▶ [SOURCE DATA]:

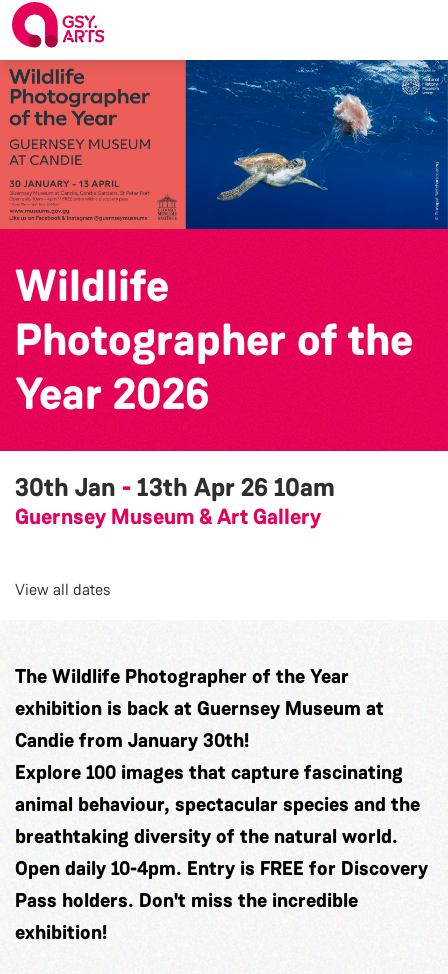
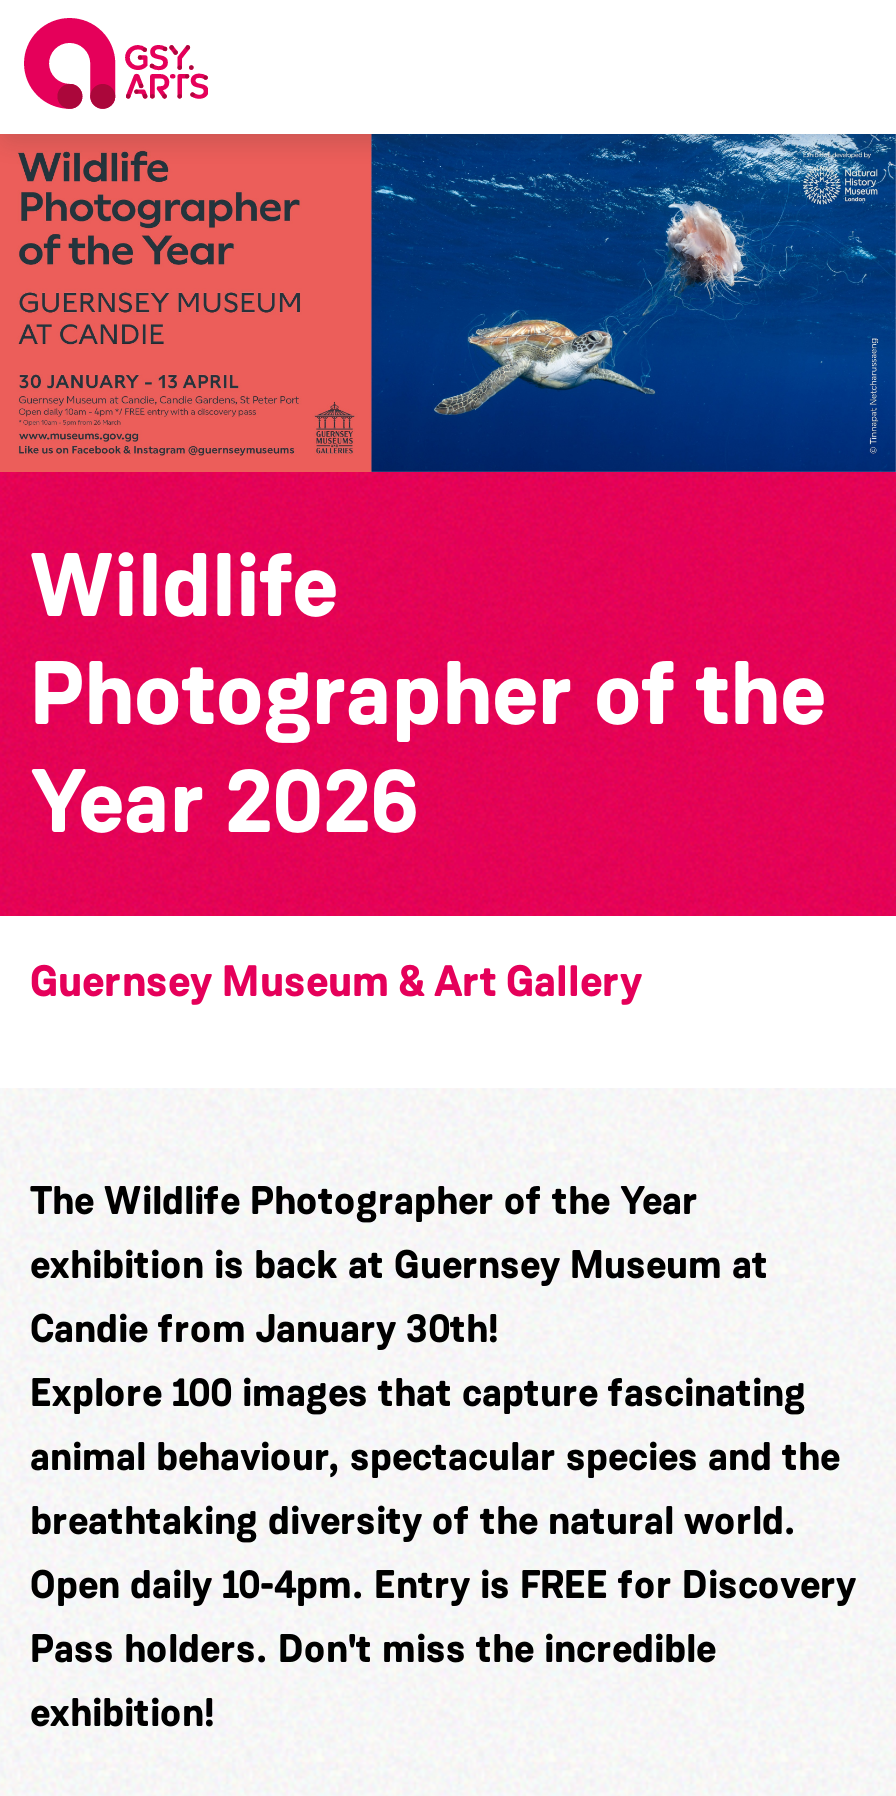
- 30th Jan - 13th Apr 26 10am

- View all dates
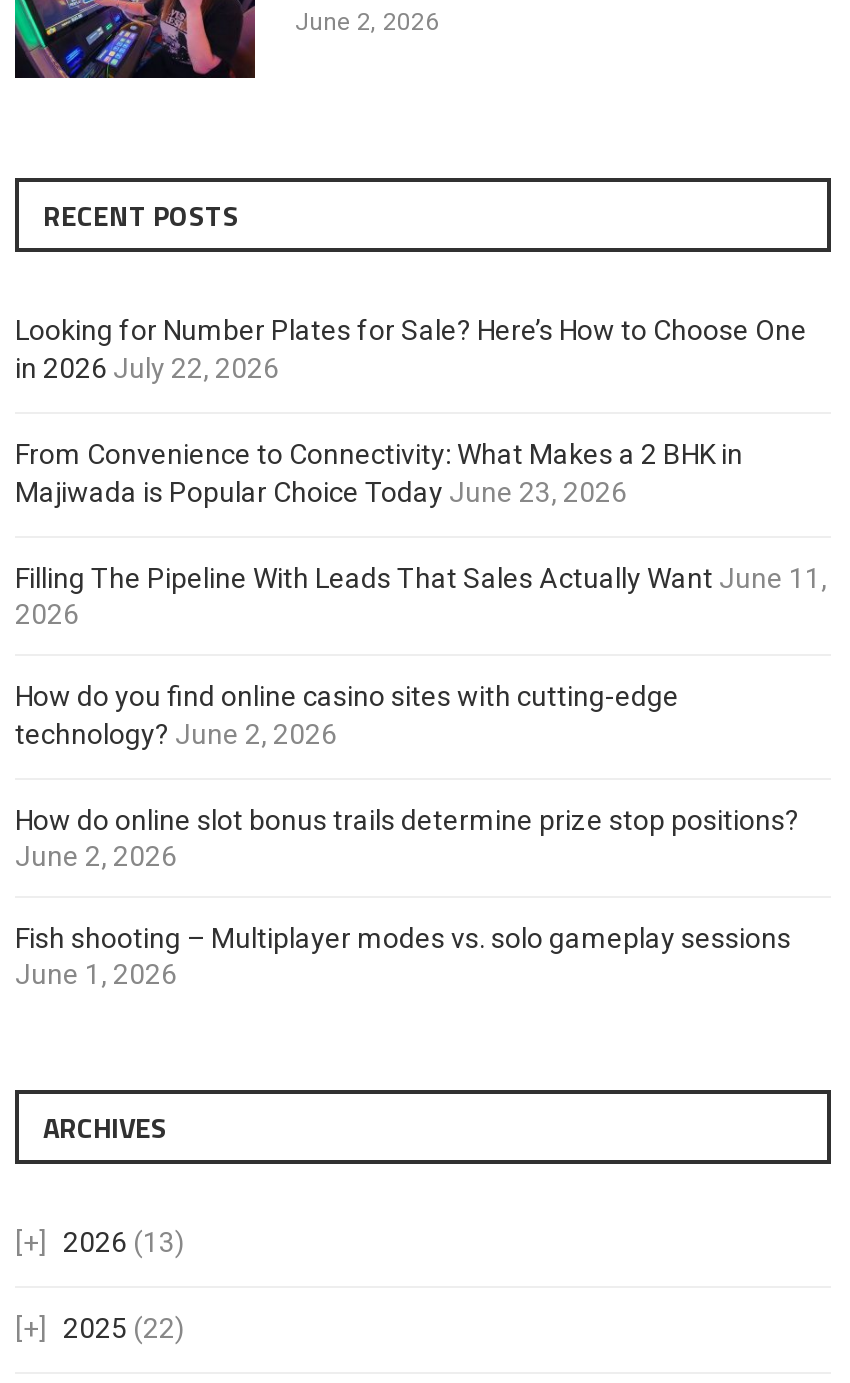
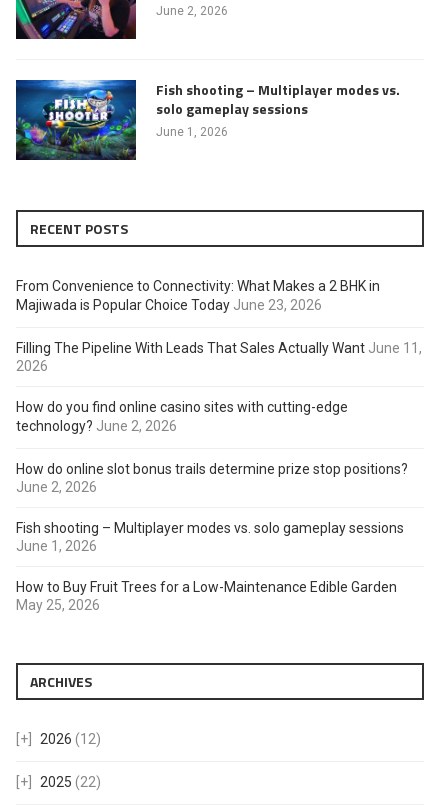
+ [image]
+ Fish shooting – Multiplayer modes vs.
+ solo gameplay sessions
+ June 1, 2026

- Looking for Number Plates for Sale? Here’s How to Choose One
- in 2026 July 22, 2026

+ How to Buy Fruit Trees for a Low-Maintenance Edible Garden
+ May 25, 2026

- 2026 (13)
+ 2026 (12)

▶ [WORK REQUEST]: Set out exactly the run of lines that begins at the line holding "Low-Maintenance Edible Garden" and ends at the last line of the data.

▶ [OUTPUT OF THE TASK]:
+ How to Buy Fruit Trees for a Low-Maintenance Edible Garden
+ May 25, 2026

- 2026 (13)
+ 2026 (12)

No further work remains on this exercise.